Кира вздохнула и повторила медленно, чтобы он запомнил:
— Когда скажут, не бросайся. Скажи: «Да, я сын рабыни». Пауза. Если полезут дальше, добавь: «И моя мать была лучше, чем ваши из благородных родов».
Он хмыкнул, и в этом звуке впервые за долгое время было что-то живое.
— Они меня убьют глазами.
— Пусть. Глаза — не нож.
— А нож — это нож.
— Поэтому и не кричи. Говори спокойно. Они не любят спокойствие. Оно их злит сильнее.
Владимир пробормотал, словно для себя, повторяя:
— «Да, я сын рабыни»… «Моя мать была лучше»… — и замолчал, будто представил их лица.
Кира, не глядя на вошедшего, снова взялась за прялку — пальцы сжали тёплое, гладкое дерево, и нить тут же пошла ровно, ложась на веретено послушно, почти сама собой. Звук вращения был тихим, размеренным, и в этом бесконечном повторе было что‑то успокаивающее, как дыхание или слабый шум воды за стеной.
Прошло несколько минут. В комнате царила тягучая, полусонная тишина, только очаг потрескивал, да за стеной едва слышно шумела река.
Владимир, тяжело опустившись на лавку, притих, голова его склонилась, плечи обмякли. Лишь спустя время он, всё ещё сонный, едва разлепив губы, сказал:
— Ты меня держишь.
— Держу.
— Не отпускай.
— Не отпущу.
Его дыхание постепенно стало тяжёлым, ровным — сначала он всё ещё ворочался, разминая плечи, будто не мог найти себе места даже в тепле очага, но вскоре затих. Теперь только время от времени слышался короткий, почти детский вздох, да шорох, когда он менял позу, подминая под себя край овечьей шкуры.
Кира продолжала смотреть на угли, в которых ещё теплится последний отсвет дня, слушала глухой плеск воды за окном — Волхов вздыхал, стучался в берег короткими волнами. В дальней части дома иногда скрипела половица, кто-то, должно быть, шагал в темноте, или просто дом напоминал о себе, дышал ночной усталостью.

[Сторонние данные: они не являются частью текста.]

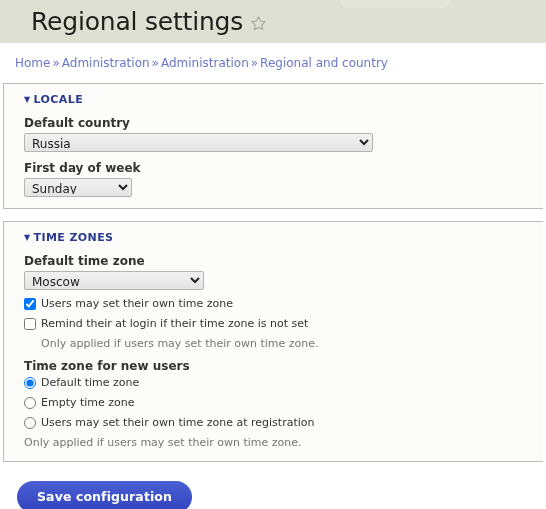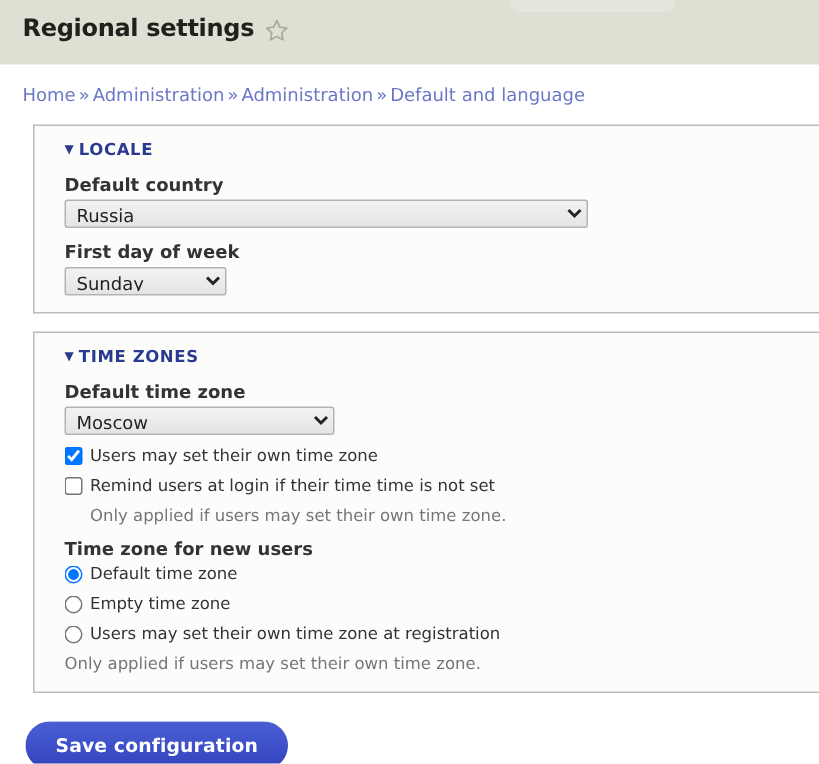--- a/index.html
+++ b/index.html
@@ -35,25 +35,26 @@
   }
   .page-title-row {
     position: absolute;
     left: 15px;
     top: 9px;
     display: flex;
     align-items: center;
     gap: 7px;
   }
   .page-title {
-    font-size: 16px;
-    font-weight: bold;
+    font-size: 25px;
+    font-weight: normal;
     color: #21201c;
     letter-spacing: -0.2px;
     line-height: 1;
+    margin-left: 16px;
   }
   .star-icon {
     display: inline-block;
     width: 17px;
     height: 17px;
     margin-top: 3px;
   }
   .star-icon svg { display: block; }
 
   
@@ -69,21 +70,21 @@
     text-align: center;
   }
   .breadcrumb .crumb-sep {
     color: #6b77c7;
     margin: 0 2px;
   }
 
   
   .panels {
     margin-top: 13px;
-    padding-left: 22px;
+    padding-left: 3px;
   }
   .panel {
     border: 1px solid #bbbbbb;
     border-right: none;
     background: #fcfcfa;
     margin-bottom: 12px;
     padding: 9px 0 11px 0;
     box-sizing: border-box;
     width: 540px;
   }
@@ -200,21 +201,21 @@
     <span class="page-title">Regional settings</span>
     <span class="star-icon">
       <svg viewBox="0 0 24 24" width="17" height="17">
         <path d="M12 2.6l2.9 5.9 6.5.95-4.7 4.6 1.1 6.45L12 17.45 6.2 20.5l1.1-6.45L2.6 9.45l6.5-.95z" fill="none" stroke="#a9ad99" stroke-width="1.7" stroke-linejoin="round"></path>
       </svg>
     </span>
   </div>
 </div>
 
 <div class="breadcrumb">
-  <a href="#">Home</a><span class="crumb-sep">»</span><a href="#">Administration</a><span class="crumb-sep">»</span><a href="#">Administration</a><span class="crumb-sep">»</span><a href="#">Default and language</a>
+  <a href="#">Home</a><span class="crumb-sep">»</span><a href="#">Administration</a><span class="crumb-sep">»</span><a href="#">Administration</a><span class="crumb-sep">»</span><a href="#">Regional and country</a>
 </div>
 
 <div class="panels">
 
   <div class="panel">
     <div class="panel-legend">
       <span class="legend-arrow">▼</span><span>LOCALE</span>
     </div>
     <div class="panel-body">
       <label class="field-label">Default country</label>
@@ -240,21 +241,21 @@
       </select>
       <div class="spacer-6"></div>
 
       <div class="check-row">
         <input type="checkbox" id="cb1" checked="" style="">
         <label for="cb1">Users may set their own time zone</label>
       </div>
 
       <div class="check-row">
         <input type="checkbox" id="cb2" style="">
-        <label for="cb2">Remind users at login if their time time is not set</label>
+        <label for="cb2">Remind their at login if their time zone is not set</label>
       </div>
       <div class="desc">Only applied if users may set their own time zone.</div>
 
       <span class="group-label">Time zone for new users</span>
 
       <div class="check-row">
         <input type="radio" name="newusers" id="r1" checked="" style="">
         <label for="r1">Default time zone</label>
       </div>
       <div class="check-row">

В голове у Киры не было больших, громких мыслей, не рождались ни слова о судьбе, ни слова о страхе. Она просто отмечала: он здесь, живой, дыхание его ровное; он не ушёл в княжескую злость, не спрятался за высокими словами, а лёг рядом, так, как ложатся только перед теми, кому по‑настоящему доверяют, перед теми, кого любят.
Она пряла ещё немного, медленно, будто давая себе время. Когда лён закончился, Кира осторожно, стараясь не скрипнуть, положила клубок в ларец, закрыла крышку обеими руками, чтобы не разбудить его случайным звуком.
Так она и сидела у очага, в сумраке, пока угли не потускнели, почти не стали чёрными — только слабое тепло осталось в камнях, только слабый, едва уловимый свет.